Spirulina During Pregnancy
What is Spirulina?
Spirulina grows in fresh and saltwater. It comes from blue-green algae or cyanobacteria. It is considered the ultimate superfood. The popularity of spirulina is huge and is recognized worldwide. Spirulina is reported to increase energy, have potent antioxidants, and improve mood. It can potentially help prevent heart disease, cancer, and non-alcoholic fatty liver disease.
Is spirulina safe during pregnancy?
There are very few articles that describe the effects it has on pregnant women. Mice studies show positive effects of Spirulina during pregnancy. So far, the study information describes more positive effects. For example, Spirulina has protective effects on a specific type of neural tube defect in pregnant humans and mice. Pregnant African women saw an improvement in anemia status in women in their third trimester after consuming Spirulina.
Spirulina was more effective than taking an iron and folic acid supplement, especially when the women took 1500 mg/day of Spirulina in tablet form.
When spirulina was given during the third trimester of pregnancy, it produced the least severe potential birth defects. Use your best judgment as the evidence is promising on mice, with few being completed pregnant women.
Benefits of spirulina during pregnancy
Phycocyanin is an antioxidant in Spirulina inhibits inflammation. Researchers suggest spirulina can prevent some chronic health conditions.
Phycocyanin contributes to red blood cell production. Your body uses iron to make hemoglobin, which carries oxygenated cells throughout your body. When you are pregnant, you need more iron to accommodate your growing baby and your growing body. It would help if you had iron to reduce the risk of developing anemia. The symptoms are fatigue and weakness. The magic bullet is to increase your iron intake. See a doctor if you are anemic, but iron is in meat, chicken, and beef. Some plant-based options are spinach and collard greens.

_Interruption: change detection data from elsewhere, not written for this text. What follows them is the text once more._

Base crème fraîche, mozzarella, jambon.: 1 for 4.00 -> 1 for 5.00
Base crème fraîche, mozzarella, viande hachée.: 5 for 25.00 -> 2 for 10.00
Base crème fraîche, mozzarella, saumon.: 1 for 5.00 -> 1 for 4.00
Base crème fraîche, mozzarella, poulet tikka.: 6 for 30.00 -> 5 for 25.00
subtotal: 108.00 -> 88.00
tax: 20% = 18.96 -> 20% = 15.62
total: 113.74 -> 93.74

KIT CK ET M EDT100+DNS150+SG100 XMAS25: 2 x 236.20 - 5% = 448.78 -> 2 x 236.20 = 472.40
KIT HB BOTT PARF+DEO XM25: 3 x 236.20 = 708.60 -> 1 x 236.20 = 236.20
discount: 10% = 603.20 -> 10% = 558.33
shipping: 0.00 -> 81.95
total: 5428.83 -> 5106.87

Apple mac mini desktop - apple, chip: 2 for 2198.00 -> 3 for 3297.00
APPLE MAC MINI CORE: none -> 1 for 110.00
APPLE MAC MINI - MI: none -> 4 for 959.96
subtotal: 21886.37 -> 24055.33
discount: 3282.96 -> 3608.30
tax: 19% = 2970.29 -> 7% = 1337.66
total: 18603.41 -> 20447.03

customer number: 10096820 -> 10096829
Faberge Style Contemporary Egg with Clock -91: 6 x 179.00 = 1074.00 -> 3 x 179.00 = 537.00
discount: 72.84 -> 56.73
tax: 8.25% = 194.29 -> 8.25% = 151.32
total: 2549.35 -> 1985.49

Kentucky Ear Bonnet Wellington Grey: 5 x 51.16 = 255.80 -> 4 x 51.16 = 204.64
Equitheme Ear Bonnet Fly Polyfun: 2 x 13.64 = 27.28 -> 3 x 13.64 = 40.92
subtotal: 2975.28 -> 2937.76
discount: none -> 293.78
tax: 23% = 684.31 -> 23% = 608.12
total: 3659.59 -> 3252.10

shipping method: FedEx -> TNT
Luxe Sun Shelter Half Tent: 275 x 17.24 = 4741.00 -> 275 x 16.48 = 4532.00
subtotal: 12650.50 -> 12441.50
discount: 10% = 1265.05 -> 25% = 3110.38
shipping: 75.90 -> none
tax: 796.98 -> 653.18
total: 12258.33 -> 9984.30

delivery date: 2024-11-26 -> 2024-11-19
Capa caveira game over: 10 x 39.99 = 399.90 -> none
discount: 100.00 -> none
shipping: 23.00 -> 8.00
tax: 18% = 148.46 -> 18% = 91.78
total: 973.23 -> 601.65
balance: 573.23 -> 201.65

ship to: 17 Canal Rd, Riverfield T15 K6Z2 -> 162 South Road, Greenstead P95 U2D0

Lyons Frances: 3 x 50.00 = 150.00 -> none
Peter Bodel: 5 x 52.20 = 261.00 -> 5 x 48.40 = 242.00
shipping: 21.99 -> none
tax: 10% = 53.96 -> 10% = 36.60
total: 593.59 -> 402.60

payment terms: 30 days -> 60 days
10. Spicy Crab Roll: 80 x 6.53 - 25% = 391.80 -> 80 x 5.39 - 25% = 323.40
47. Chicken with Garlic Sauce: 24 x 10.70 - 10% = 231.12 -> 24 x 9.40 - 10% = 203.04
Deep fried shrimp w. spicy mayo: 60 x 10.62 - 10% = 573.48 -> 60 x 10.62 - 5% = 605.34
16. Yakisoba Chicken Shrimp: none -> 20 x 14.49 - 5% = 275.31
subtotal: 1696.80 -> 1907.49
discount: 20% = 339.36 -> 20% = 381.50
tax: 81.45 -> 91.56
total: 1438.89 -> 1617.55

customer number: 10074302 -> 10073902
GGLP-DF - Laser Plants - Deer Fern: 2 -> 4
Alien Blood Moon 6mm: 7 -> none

Protein is important in tissue growth; especially brain development. According to the USDA nutrient database, 2 tablespoons of spirulina powder have 6 grams of protein,
Protein can be found in plant and animal-based foods. Foods such as fish, chicken and other meats, nuts, peas, and beans.
Are there risks to consuming spirulina during pregnancy?
The risks are lower than normal amniotic fluid volume for gestational age, called oligohydramnios.
Amniotic fluid is vital to the baby’s development. The lack of amniotic fluid can cause birth defects, low birth weight, and miscarriage
Sometimes microcystins and heavy metals can infiltrate this superfood. In 2013, 25 different spirulina products found all were within safe limits. Zinc and Nickel were abundant in the sample sizes.
Microcystins cannot be broken down once ingested. Liver damage can result. In a 2016 study, the cyanotoxin content of 18 brands found that 8 contained some level of cyanotoxins, 4 were contaminated with microcystins.
Be sure to research the product quality and find a high-quality product which was tested by a third-party. Test for purity and organic compounds.
How to include spirulina in your diet
Add it to a smoothie or mix a spoonful into your water and drink it as is.